** Material shown follows **

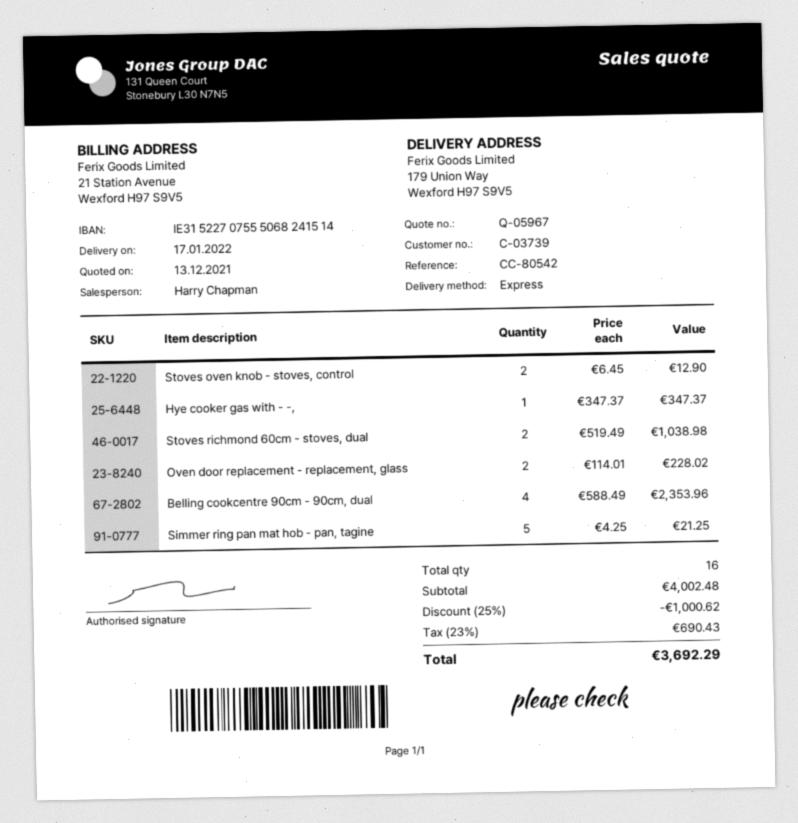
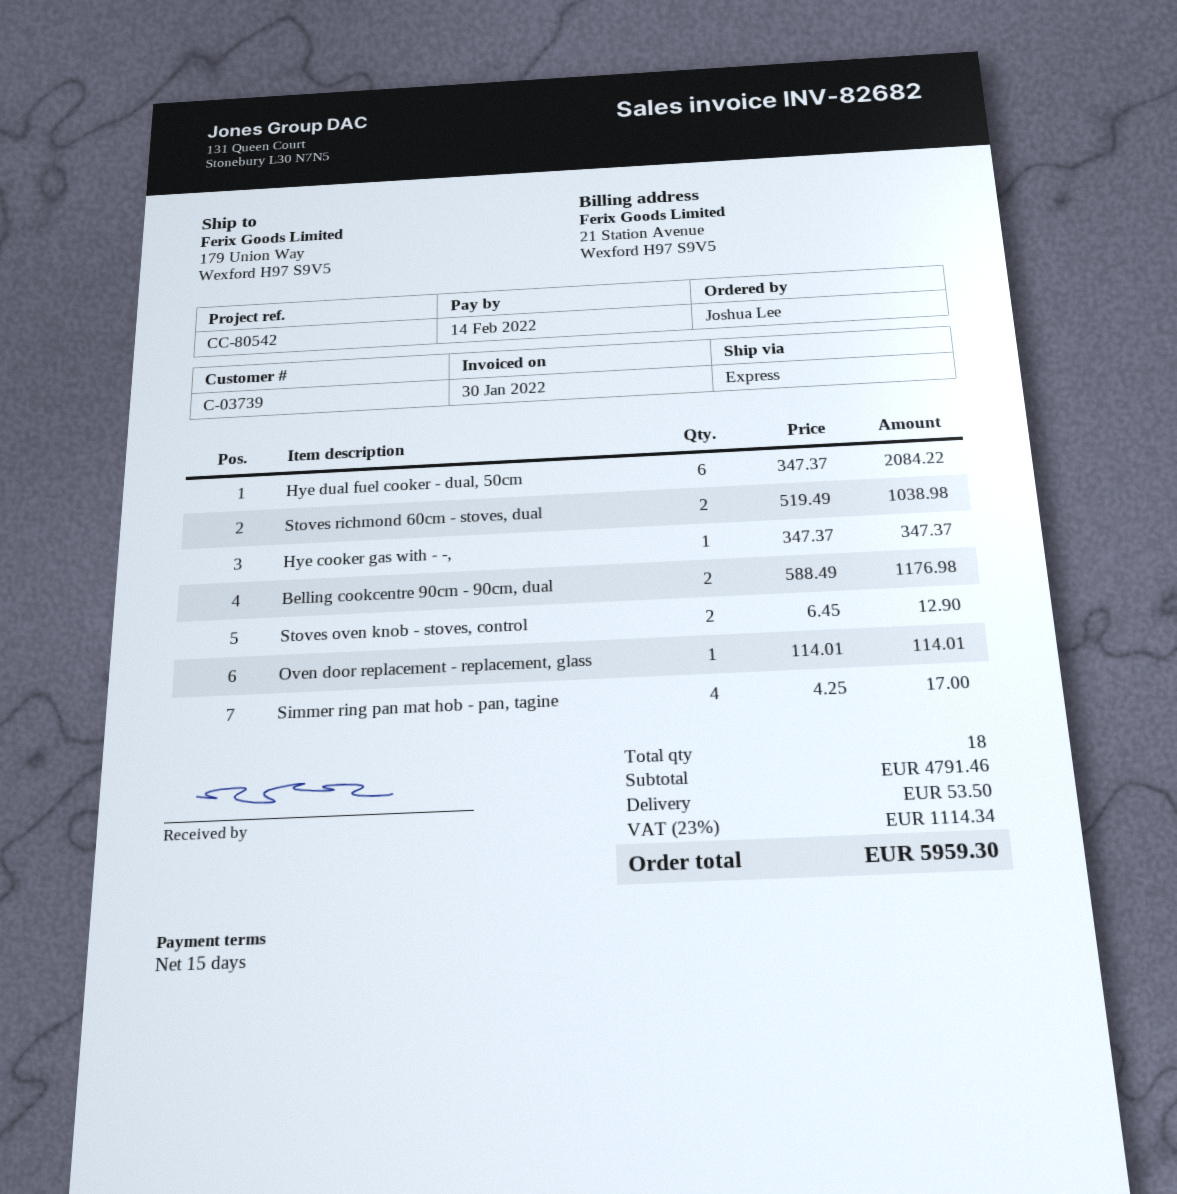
Oven door replacement - replacement, glass: 2 x 114.01 = 228.02 -> 1 x 114.01 = 114.01
Belling cookcentre 90cm - 90cm, dual: 4 x 588.49 = 2353.96 -> 2 x 588.49 = 1176.98
Simmer ring pan mat hob - pan, tagine: 5 x 4.25 = 21.25 -> 4 x 4.25 = 17.00
Hye dual fuel cooker - dual, 50cm: none -> 6 x 347.37 = 2084.22
total quantity: 16 -> 18
subtotal: 4002.48 -> 4791.46
discount: 25% = 1000.62 -> none
shipping: none -> 53.50
tax: 23% = 690.43 -> 23% = 1114.34
total: 3692.29 -> 5959.30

** End of Material shown **

Exercise prompt
Print the entries above exactly, leaving pictures out.

Solved problem
Oven door replacement - replacement, glass: 2 x 114.01 = 228.02 -> 1 x 114.01 = 114.01
Belling cookcentre 90cm - 90cm, dual: 4 x 588.49 = 2353.96 -> 2 x 588.49 = 1176.98
Simmer ring pan mat hob - pan, tagine: 5 x 4.25 = 21.25 -> 4 x 4.25 = 17.00
Hye dual fuel cooker - dual, 50cm: none -> 6 x 347.37 = 2084.22
total quantity: 16 -> 18
subtotal: 4002.48 -> 4791.46
discount: 25% = 1000.62 -> none
shipping: none -> 53.50
tax: 23% = 690.43 -> 23% = 1114.34
total: 3692.29 -> 5959.30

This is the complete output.